James Nolan, handsome, well-dressed young barrister, carrying his black bag that contained wig and gown casually slung over his shoulder, said he despaired ever of seeing David anymore.
David was paged urgently, and rushed to the phone. “Dr. Power speaking.”
“Dr. Power, this is Mr. Nolan, barrister at law. I wondered if you would like to come and have a long boozy lunch with me. I got a check for seven guineas.”
“A lunch?” said David in disbelief.
“You know. You’ve heard of them. They’re what people have in the middle of the day. Food and wine. You sit at tables.”
“You bloody don’t do that here,” David said.
“Well, can you come? It’s a gorgeous autumn day. Walk a bit toward me and I’ll walk a bit toward you.”

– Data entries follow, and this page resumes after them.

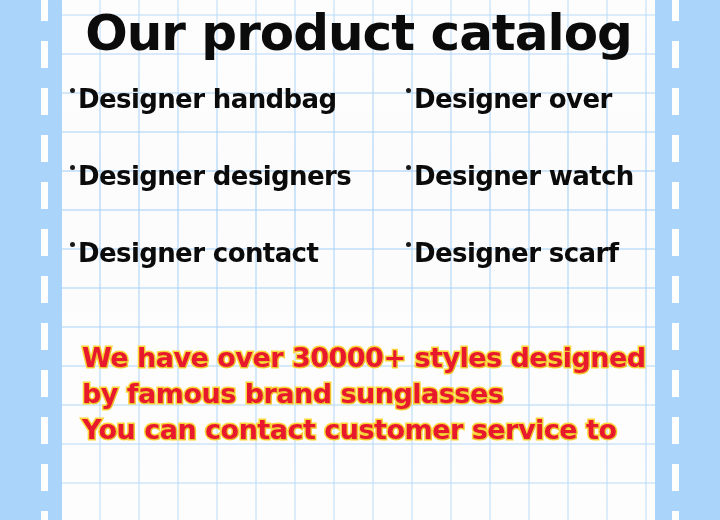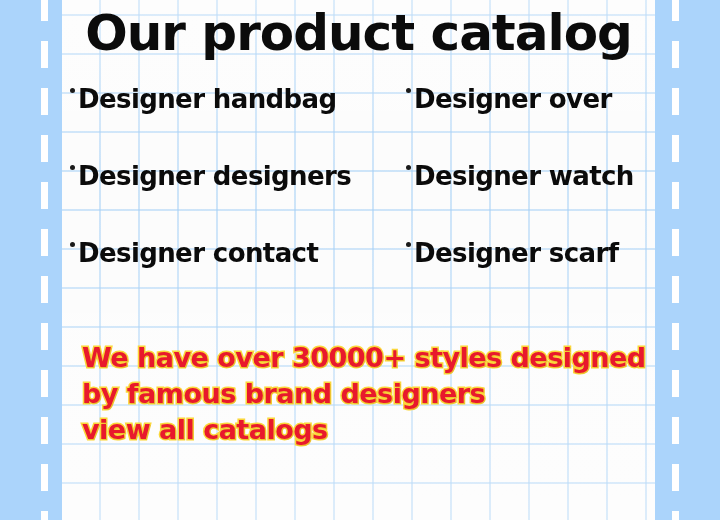--- a/index.html
+++ b/index.html
@@ -206,7 +206,7 @@
 
     <div class="promo">
       <div class="promo-line">We have over 30000+ styles designed</div>
-      <div class="promo-line">by famous brand designers</div>
+      <div class="promo-line">by famous brand sunglasses</div>
       <div class="promo-line">view all catalogs</div>
     </div>
 

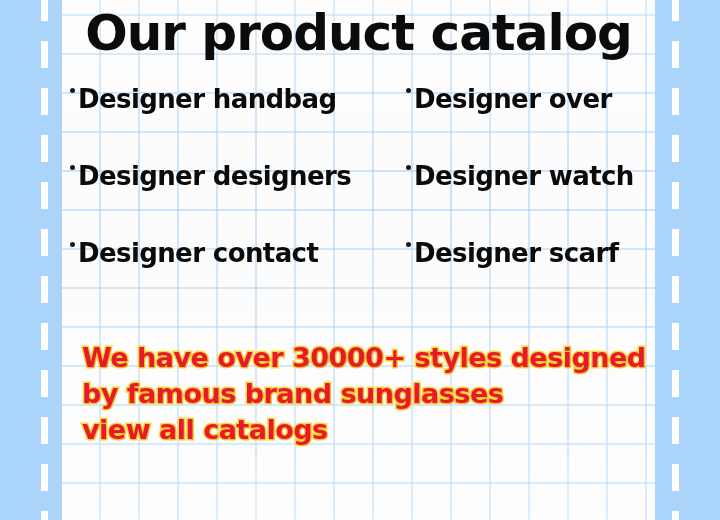--- a/index.html
+++ b/index.html
@@ -207,6 +207,7 @@
     <div class="promo">
       <div class="promo-line">We have over 30000+ styles designed</div>
       <div class="promo-line">by famous brand sunglasses</div>
+      <div class="promo-line">You can contact customer service to</div>
       <div class="promo-line">view all catalogs</div>
     </div>
 

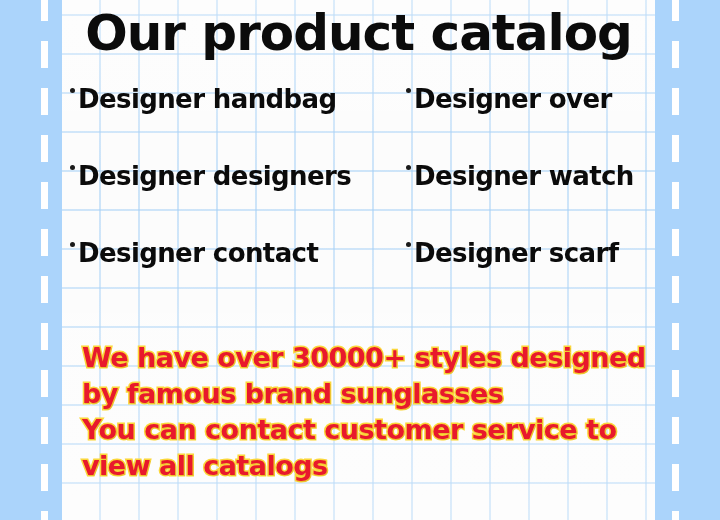--- a/index.html
+++ b/index.html
@@ -208,7 +208,6 @@
       <div class="promo-line">We have over 30000+ styles designed</div>
       <div class="promo-line">by famous brand sunglasses</div>
       <div class="promo-line">You can contact customer service to</div>
-      <div class="promo-line">view all catalogs</div>
     </div>
 
   </div>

A wave of impatience came over David. How could James be so insensitive? He had no idea of what David’s life was like. He had been up all through the night—but that made no difference to today’s schedule. The ward round went ahead as usual. Blood tests here, a drip there, organizing an X-ray for another. The ward Sister—a poisonous woman—never gave him any information about the patients: she confided all that only to the consultants. The housemen were made to look fools as a result.